そしてわかりにくいことに、看護師には変形労働時間制が認められています。本来は1日の仕事は8時間、その後は時間外労働扱いにして25%以上割増した時間外手当を出さなければなりませんが、準深通しで働く場合も看護師は違法になりません。

 

 特に休憩時間に関してはグレーゾーン。変形労働時間制をとっているので、看護師は準深通しで働くと16時間を超えます。2勤務分の仕事をするのに、1時間の休憩では休まったとは言えませんが、法律違反にはなりません。
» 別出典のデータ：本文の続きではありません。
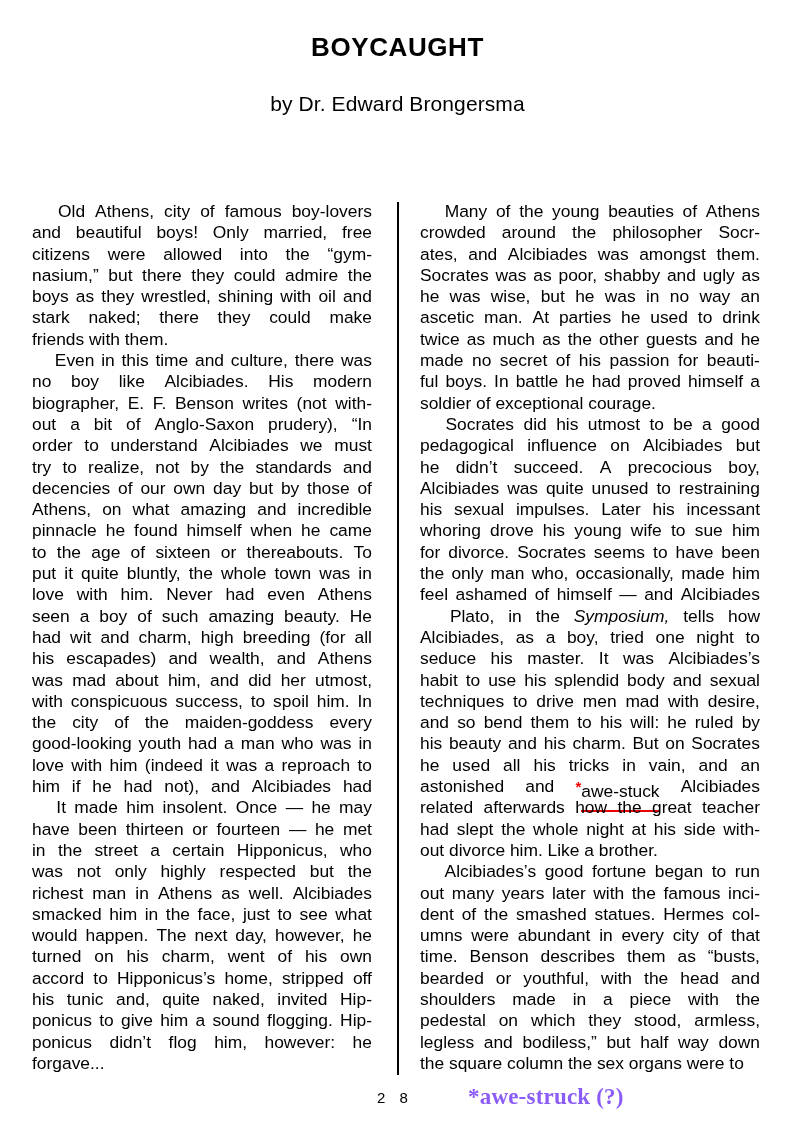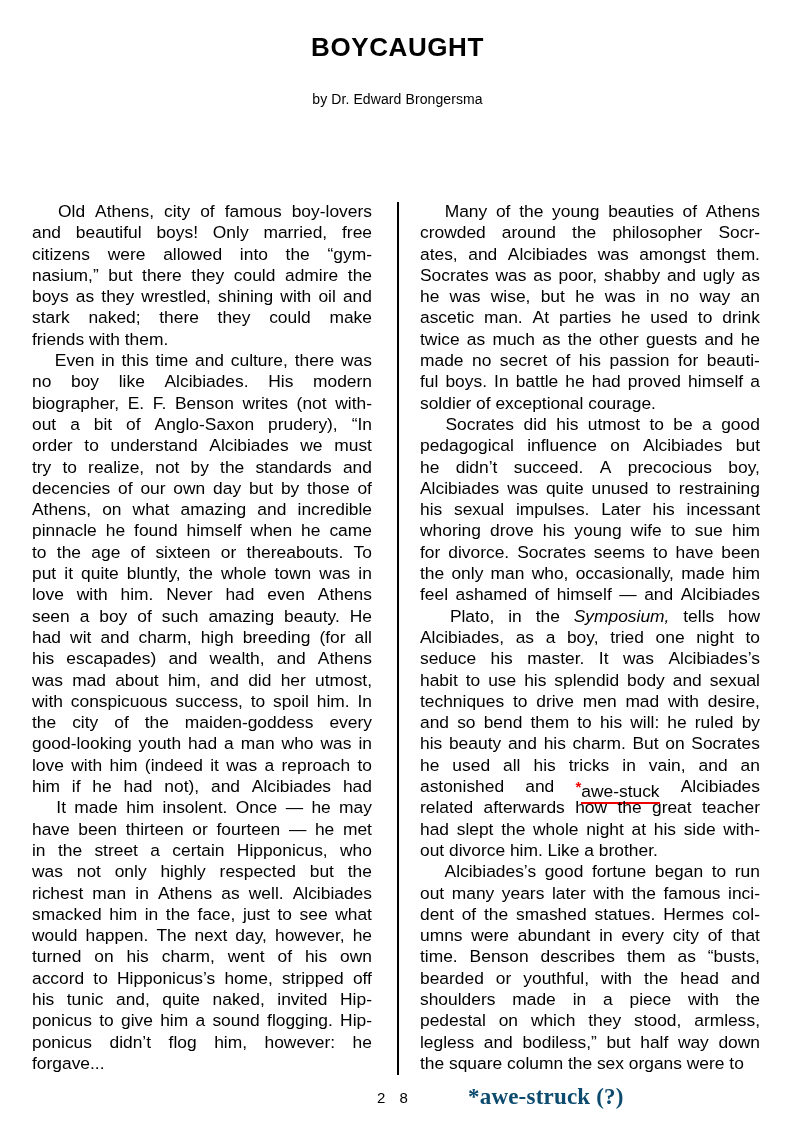"by Dr. Edward Brongersma" .byline { font-size: 14px -> 21px }
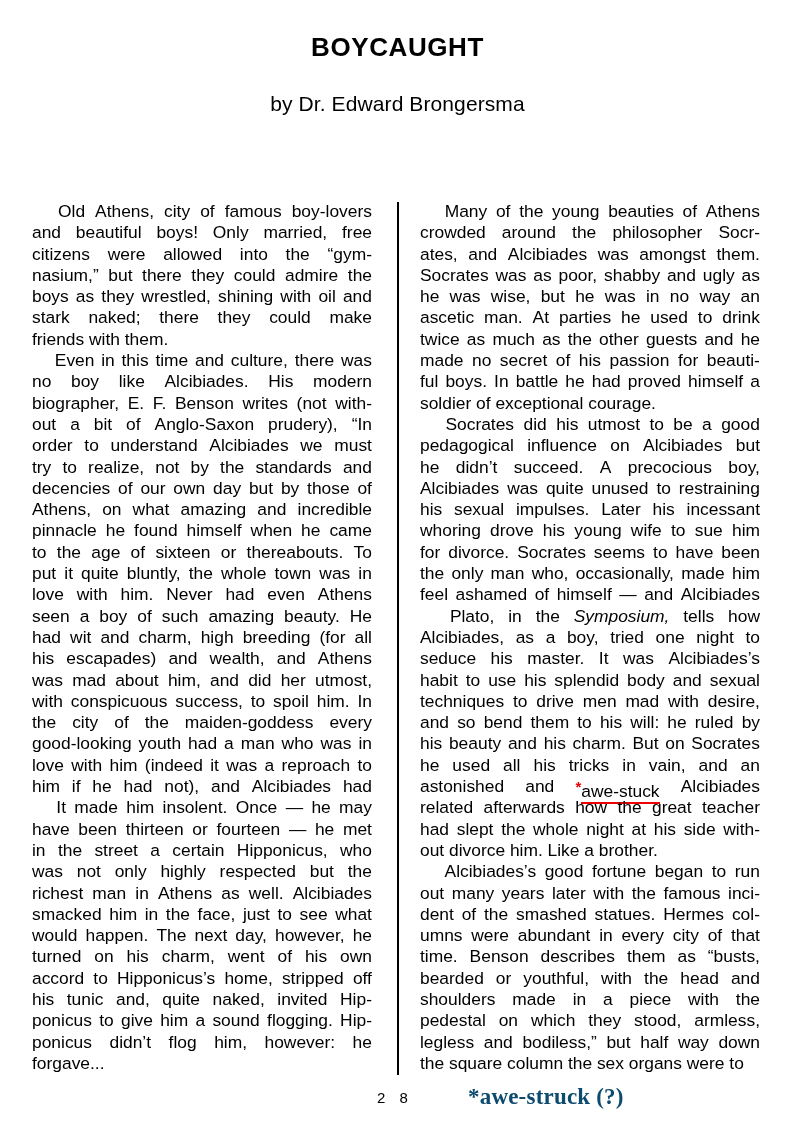"awe-stuck" .anno-word { padding-bottom: 1px -> 9px }
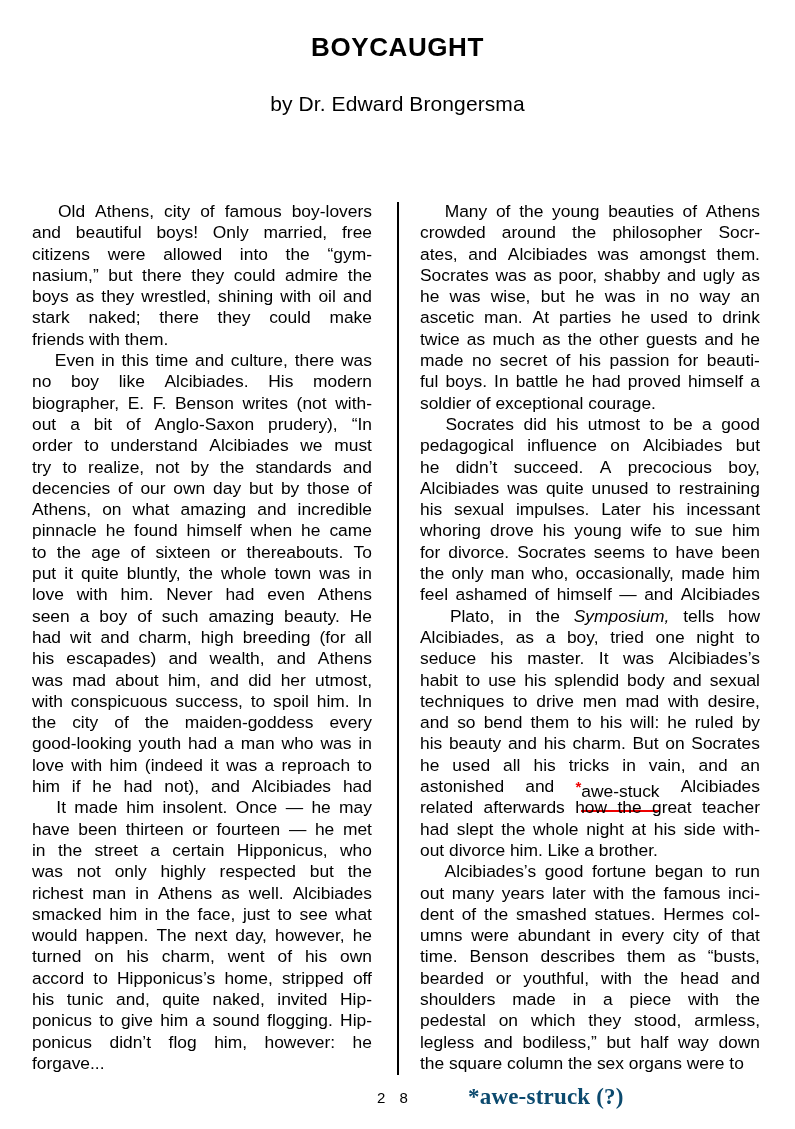"*awe-struck (?)" .footnote { color: #0c4a6e -> #8b5cf6 }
休日については、週に1日の休みがあれば違法にはなりません

 

法律はごまかせる?

 労働基準法や診療報酬に見合った人員配置をしているか、病院は一定期間ごとに行政のチェックを受けます。それが医療監査です。カルテの記録、薬品類の扱い、感染対策、医療安全についてチェックを受けます。出勤簿も監査の対象になります。ですが、医療監査というのは、抜き打ちですることはありません。受ける側に準備期間ができるのです。

 

 監査に通らなかった場合の罰則を受けると、病院は痛手です。その前に、監査に通るように不備のあるところに対策をとります。例えば、夜勤従事者や正看護師が足りない病棟の勤務表には、その月だけ「この人誰?」という名前がのっていることも現実にはあるのです。

 

 それに、休憩をしっかりとっているかと聞かれれば、職員が「とってません」とは言えません。
 実際は休憩をとると深夜明けに時間で帰れなくなるからと、休憩をとらずに記録を書いたり指示受けをしたり、サマリーを書いたりしています。それは個人的に好きでやっているとみなされるのです。

 

 結局、法律はあってもグレーゾーンが存在し、ゴマカセテしまうものなのです。

 

 法律は法律で存在しますが、それが守られているかどうかというのはまた別問題です。表面的には取り繕うことは可能ですが、実際に働く環境が良いかどうかというと、外からは見えないもの。
 転職時には、できるだけ在職中のスタッフに話を聞くか、紹介してもらった上で人材紹介会社に契約や交渉面で間に入ってもらうとベストでしょう。